Seu José Romão ouve – desde muito pequeno – uma velha história, seu avô já tinha a história como perdida na poeira dos tempos, de modo que ele calcula que o ocorrido se passou em uma época muito anterior a cento e cinquenta anos. “Mas que história é essa seu Zé Romão?” indaguei. Ele disse que é de uma cruz de madeira, um cruzeiro antigo que existe em suas terras. “Eu vou contar para o senhor”, ele fala ao mesmo tempo em que se escora em um mourão de cerca e abana o calor com a aba de seu chapéu de couro.

 

“Isso foi num tempo muito antigo, tão antigo que sequer meu avô soube quem era. Sei que minha terra aqui se chama Cruz das Almas e é justamente por conta desse cruzeirinho que tem na beira de um caminhozinho que nem se usa mais. Um caixeiro viajante vinha acolá de Campina (Grande) e parou na vilazinha de Boa Vista. Saindo de lá ele percebeu uma coisa estranha, em quase toda curva do caminho, ele vê um vulto, era justamente uma pessoa que estava o seguindo, um malfazejo, alguém que no mínimo pretendia roubar”. O roubo de mercadorias é da época em que se iniciou a comercialização de produtos.

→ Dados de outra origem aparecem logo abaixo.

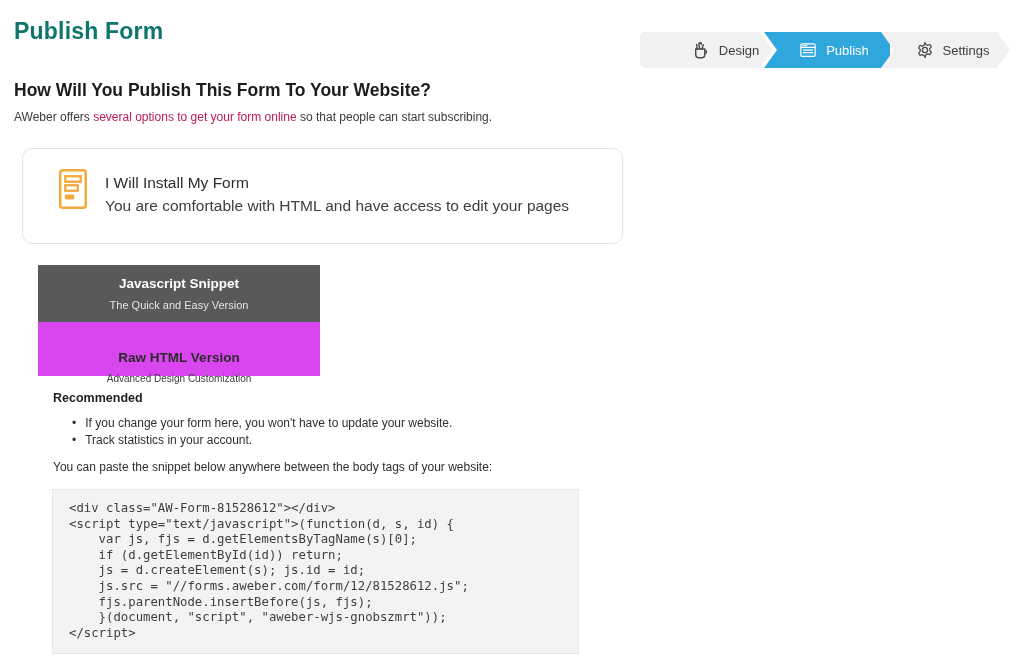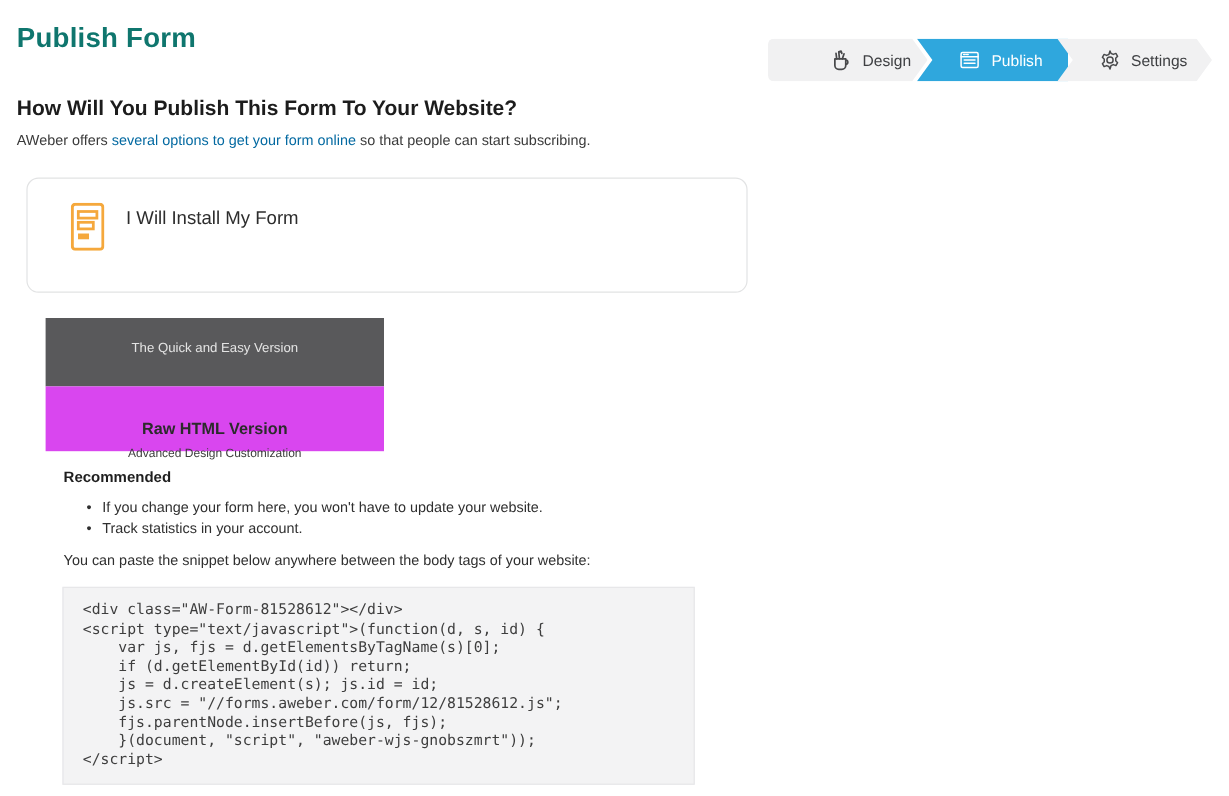"several options to get your" .intro a { color: #0369a1 -> #be185d }
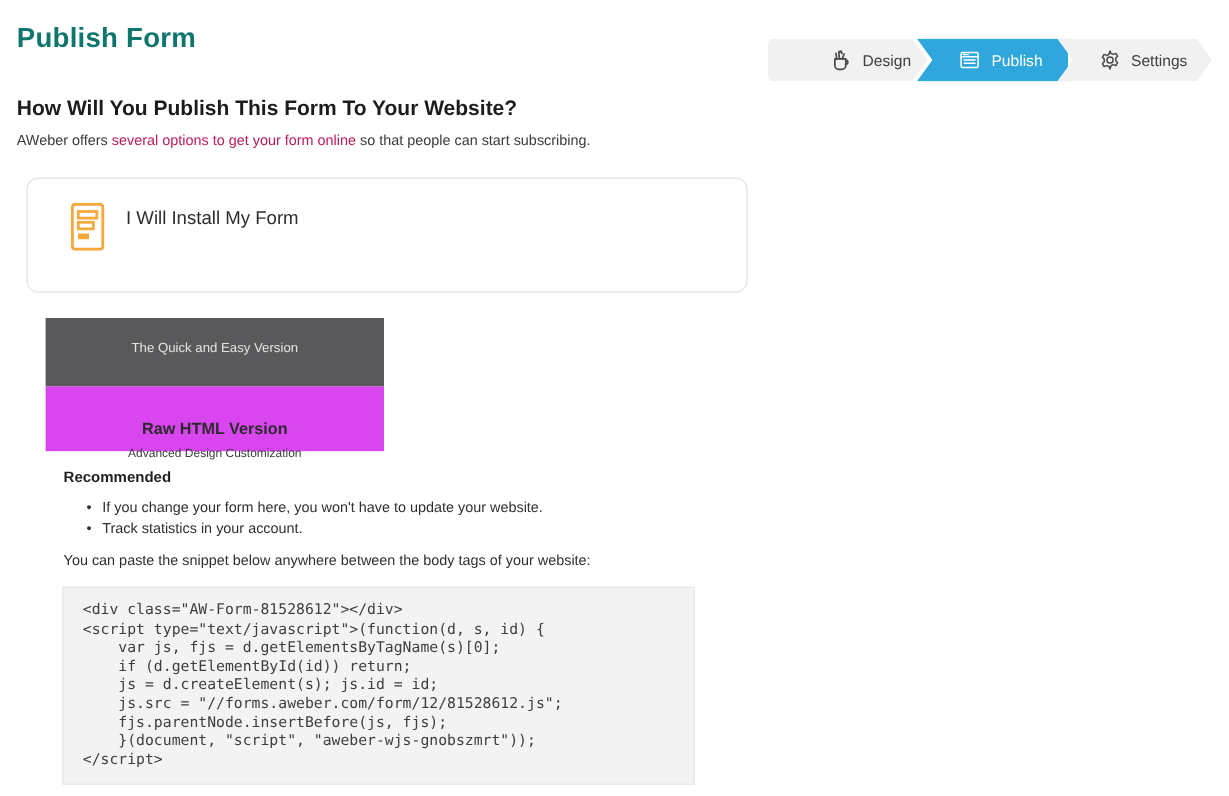"You are comfortable with HTML" div.card-sub { html: none -> <div>You are comfortable with HTML and have access to edit your pages</div> }
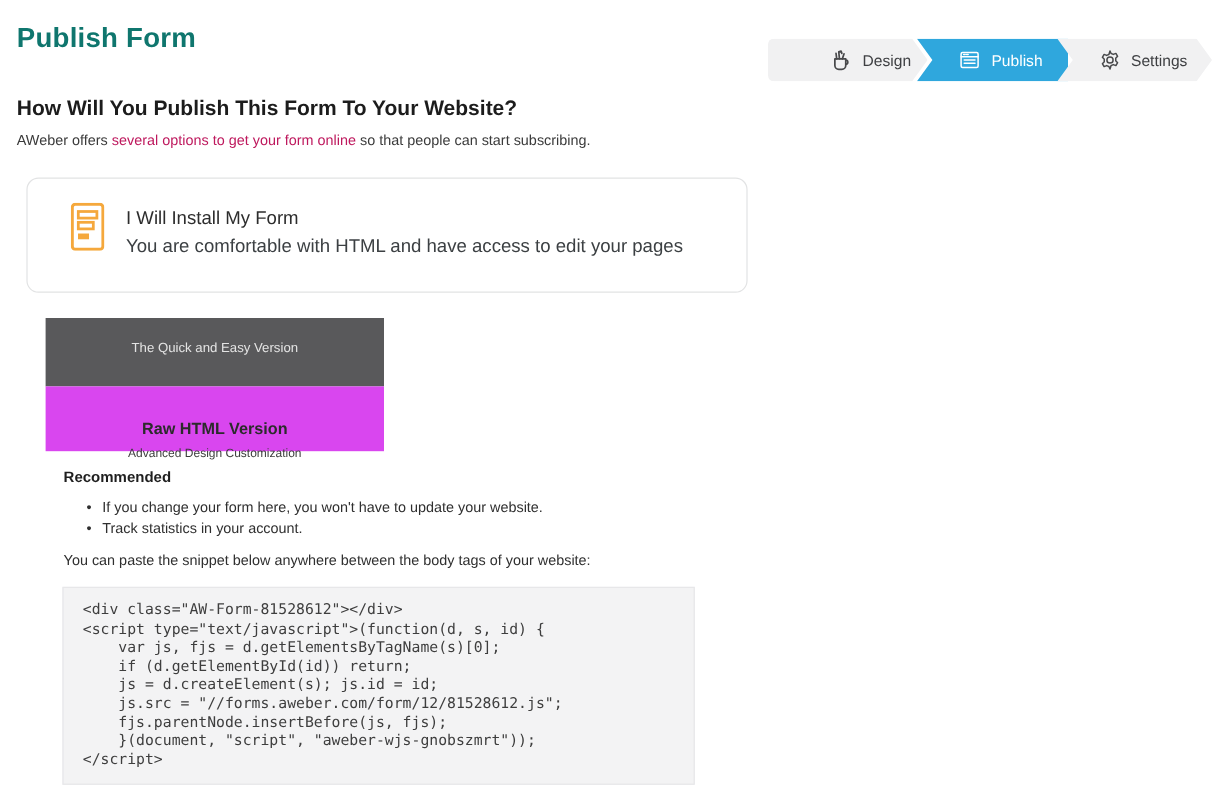"Javascript Snippet" div.t-title { html: none -> <div>Javascript Snippet</div> }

Vendedores viajantes, por vezes, andavam em comboio para evitar os assaltos, embates que, quase sempre, terminavam em morte do comerciante ou do ladrão.

 

Com um sorriso solto e fala meio cantada, com óculos de lentes levemente amarronzadas, Seu Romão continuou: “o caixeiro viajante, que ninguém nunca soube seu nome, não teve medo, situação como aquela ele já tinha passado. De Boa Vista, rumou para o Riacho do Padre, sítio que tem trezentos anos, pois bem, nesse caminho que leva a Gurjão, que antigamente era Timbaúba, o caixeiro acelerou o passo e numa curva do caminho andou em círculo, de modo a confundir quem o seguia, pois os rastros iam de um lado para o outro e não levava a lugar nenhum. Ao caminhar em arrodeio, o comerciante se escondeu no mato para pegar o malfazejo. Ao chegar ao lugar e procurar pelo rastro do caixeiro, o bandido se assustou com o vulto no meio do mato e os dois entraram em confronto. A briga foi feia até que o caixeiro conseguiu render e matar o cabra à punhaladas”.

 

Tempos depois, gente da região encontrou o cadáver, enterrou e erigiu um cruzeiro de madeira. Assim como a Cruz do Gavião, no caminho entre Boa Vista e Campina Grande, há uma cruz mais velha lá escorada, e uma maior e mais recente, mas não tão recente assim, pois a Cruz das Almas está bastante carcomida pelo tempo. Segundo Câmara Cascudo: “As cruzes de madeira marcam sepulturas cristãs em todo mundo e também os lugares onde alguém faleceu de morte violenta, assassinato ou acidente” Em sua base há incontáveis pedras, costume bastante comum no folclore brasileiro. Cascudo confirma: “Junto às cruzes põem pedrinhas representando orações, equilibradas no transepto ou agrupadas ao pé”.

 

Que história! Afortunado com a boa conversa com Seu Romão, recebi o convite: “Qualquer dia o senhor vem e visita, se não tiver medo de alma, pode vir…” Agradeci a gentileza, a atenção e o contive, confirmando a ida muito em breve.

 

Hoje, oculta em meio à caatinga brava, a Cruz das Almas esconde em si uma história muito interessante, um marco da cultura, dos costumes, da história e da memória caririzeira.